‘I wouldn’t touch it’: Analysts doubt Dick Smith value

Dick Smith says he supports Pauline Hanson's views on immigration but not on Muslim immigration.

Dick Smith says he supports Pauline Hanson's views on immigration but not on Muslim immigration. Photo: Getty

Dick Smith’s astonishing turnaround from Woolworths’ $20 million discard to a listed company valued at more than $500 million has failed to convince some analysts.

The electronics retailer is set to go public in December, as its private equity owners Anchorage list it on the Australian share market.

“I wouldn’t touch it,” Invast chief market analyst Peter Esho said.

“There’s nothing compelling in it as an investment at all.”

Anchorage is selling 66 per cent of the company’s shares at $2.20 each, which values the company at $520 million.

The float is expected to raise $345 million for Anchorage, which will retain a 20 per cent stake in the company, while Dick Smith management will collectively hold another 11.5 per cent.

It comes just over a year Woolworths offloaded the electronics retailer to Anchorage for $20 million to remove what had been a drain on its balance sheet.

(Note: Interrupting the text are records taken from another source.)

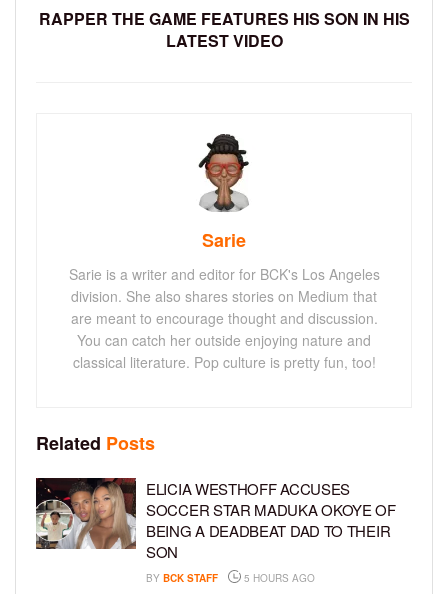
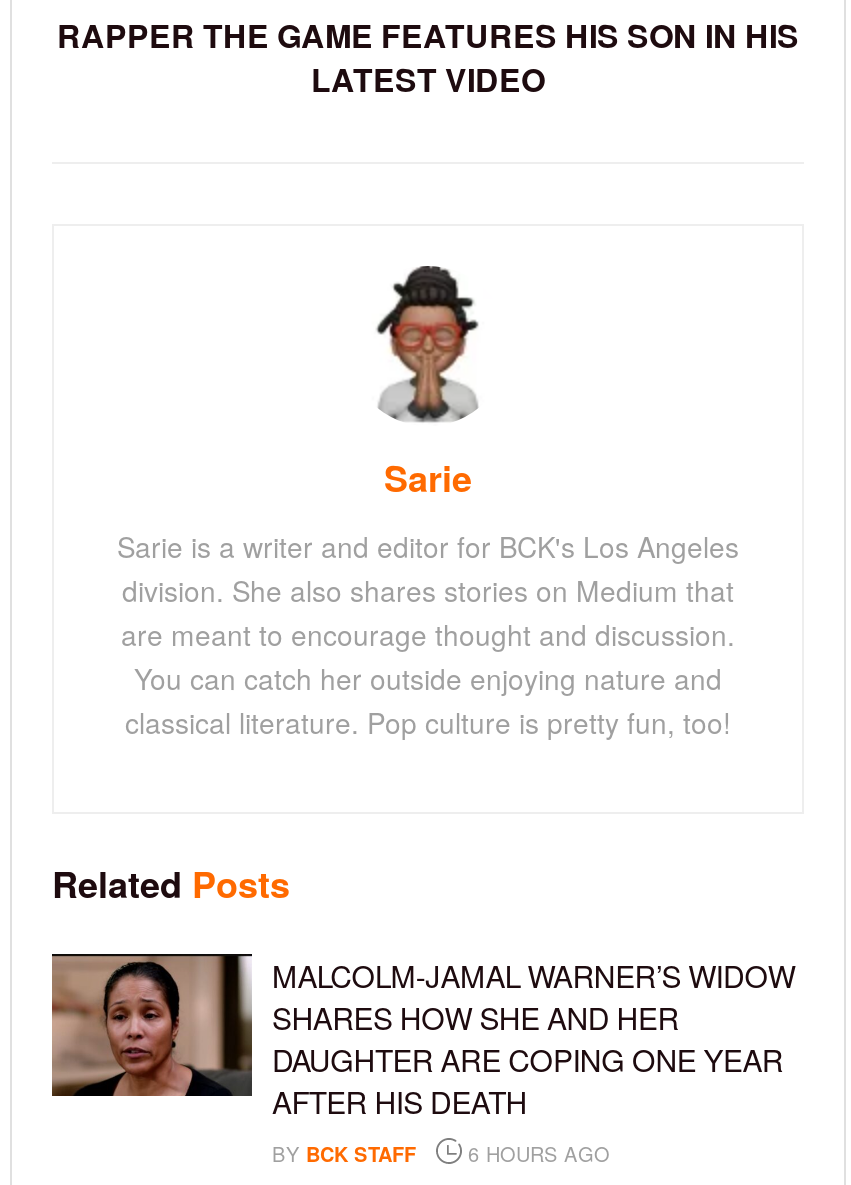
- [image]
- ELICIA WESTHOFF ACCUSES
- SOCCER STAR MADUKA OKOYE OF
- BEING A DEADBEAT DAD TO THEIR
- SON
+ [image]
+ MALCOLM-JAMAL WARNER’S WIDOW
+ SHARES HOW SHE AND HER
+ DAUGHTER ARE COPING ONE YEAR
+ AFTER HIS DEATH

- BY BCK STAFF 5 HOURS AGO
+ BY BCK STAFF 6 HOURS AGO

Woolworths received a further payment of more than $70 million earlier this year in exchange for its rights to a portion of the proceeds of the float.

Dick Smith boss Nick Abboud says the company has undergone a significant transformation under Anchorage, and is well placed to benefit from an improvement in consumer spending.

Mr Esho said the retailer had lifted its earnings through cost cutting, but it needed to spend a lot of money upgrading its stores.

“There is going to have to be some significant reinvestment, it doesn’t really matter what the earnings base is,” he said.

“In terms of free cash flow over the next five years I don’t think there will be much going to shareholders.”

CMC chief market analyst Ric Spooner said Dick Smith was a “solid and easily recognisable brand”, but the consumer electronics sector was unlikely to be a strong performer, even if consumer spending picks up next year.

“It’s a space that would only interest me at the right price,” he said.

“Given the growth outlook and risk profile I’d be looking for an attractive entry price for these sorts of stocks.”

Dick Smith expects to list on the share market on December 12.